John Calvin once wrote,

You will see a number of people who labor very hard indeed at reading the holy Scriptures — they do nothing else but turn over the leaves of it, and yet after ten years they have as much knowledge of it as if they had never read a single line. And why? Because they do not have any particular aim in view, they only wander about…. [they] do not know which is the point they ought to rest on, namely, the knowledge of our Lord Jesus Christ. (Sermon on Ephesians 2:19-22, 1599)

Calvin was dead-on. Because the Bible is ultimately about the redemptive revelation of Jesus, all gospel-centered preaching (and reading for that matter) should take that truth into account; namely, preaching should recognize both our need for redemption and God’s provision of redemption in Christ. To not consider the redemptive context of the passage  can cause the preacher to run perilously close to giving another “Do More, Try Harder” message where the people think their growth and merit before God rests utterly upon their shoulders instead of seeing Christ as their wondrous and gracious rescue.

Two questions that can help us steer clear of the morass of moralism in the pulpit are:

  1. What does this text reveal about God’s nature or attributes which provide the work of Christ?
  2. What does this text reveal about our nature or attributes which require the work of Christ?

Think of it this way. Any time we read the Scriptures we should wear the lenses which ask the same questions (restated for ease):

Answering these two questions helps point us to our only remedy – the grace of God. Indeed, revealing the necessity and provision of grace is what makes a sermon redemptive! You don’t have to squeeze Jesus in places where he doesn’t explicitly appear in a biblical text, but you can demonstrate the relation of the text to his person and work.
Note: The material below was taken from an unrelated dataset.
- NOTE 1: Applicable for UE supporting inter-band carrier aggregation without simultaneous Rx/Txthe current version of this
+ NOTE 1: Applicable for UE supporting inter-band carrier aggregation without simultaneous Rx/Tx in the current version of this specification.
So, my fellow preacher (and reader of the Bible), make sure your sermon doesn’t devolve into one more message of self-help that your congregants can get anywhere outside the church, give them one that points them to the very reason God gave us the Bible in the first place…
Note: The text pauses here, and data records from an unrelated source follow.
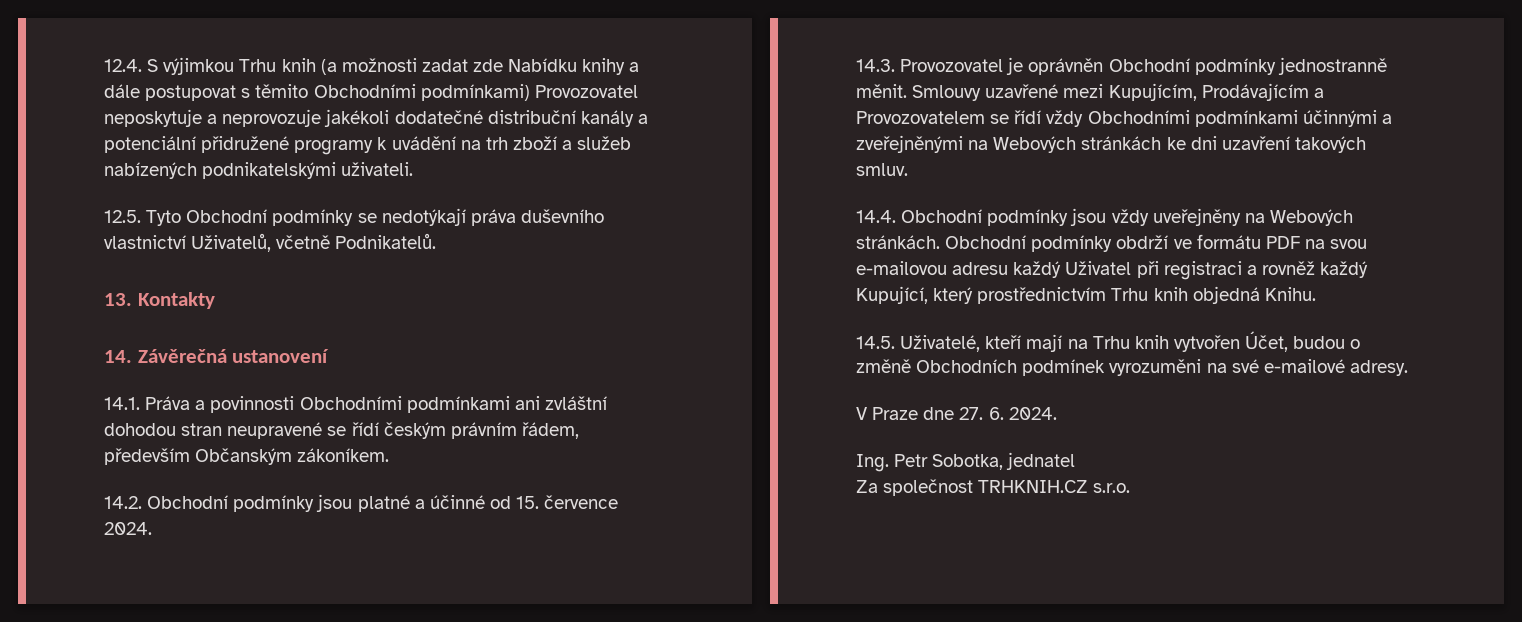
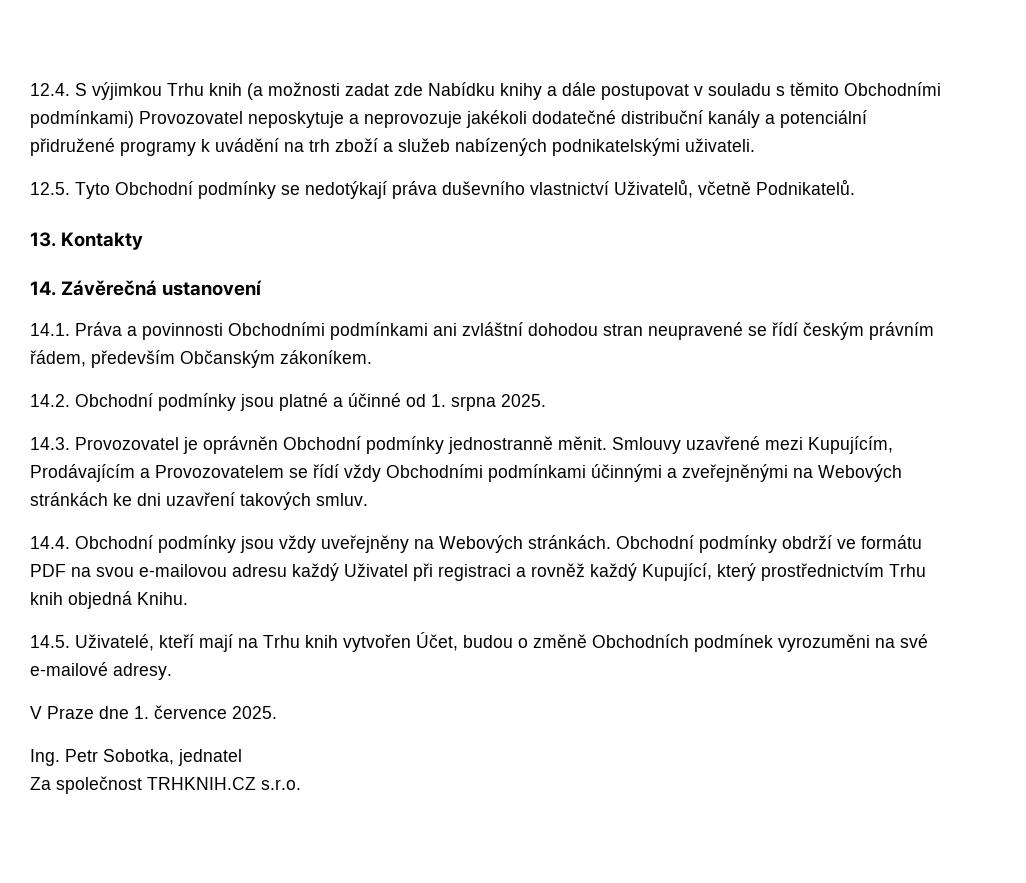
- 12.4. S výjimkou Trhu knih (a možnosti zadat zde Nabídku knihy a dále postupovat s těmito Obchodními podmínkami) Provozovatel neposkytuje a neprovozuje jakékoli dodatečné distribuční kanály a potenciální přidružené programy k uvádění na trh zboží a služeb nabízených podnikatelskými uživateli.
+ 12.4. S výjimkou Trhu knih (a možnosti zadat zde Nabídku knihy a dále postupovat v souladu s těmito Obchodními podmínkami) Provozovatel neposkytuje a neprovozuje jakékoli dodatečné distribuční kanály a potenciální přidružené programy k uvádění na trh zboží a služeb nabízených podnikatelskými uživateli.
- 14.2. Obchodní podmínky jsou platné a účinné od 15. července 2024.
+ 14.2. Obchodní podmínky jsou platné a účinné od 1. srpna 2025.
- V Praze dne 27. 6. 2024.
+ V Praze dne 1. července 2025.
…Jesus and the goodness of his Gospel.

May your messages “rest on the knowledge of our Lord Jesus Christ.”

HT: Influenced and adapted from notes taken in Dr. Bryan Chapell’s doctoral class ‘Christ-Centered Preaching.’ Byran, if I messed this up don’t expel me. 😉 You can get Bryan’s foundational book here.

Yancey Arrington
Dr. Yancey C. Arrington is an eighth generation Texan, Acts 29 Network and Houston Church Planting Network fan, and Teaching Pastor at Clear Creek Community Church in the Bay Area of Houston. He is also author of Preaching That Moves People and TAP: Defeating the Sins That Defeat You, and periodically writes for Acts 29 and The Gospel Coalition.

2 thoughts on “Two Questions a Preacher Should Ask”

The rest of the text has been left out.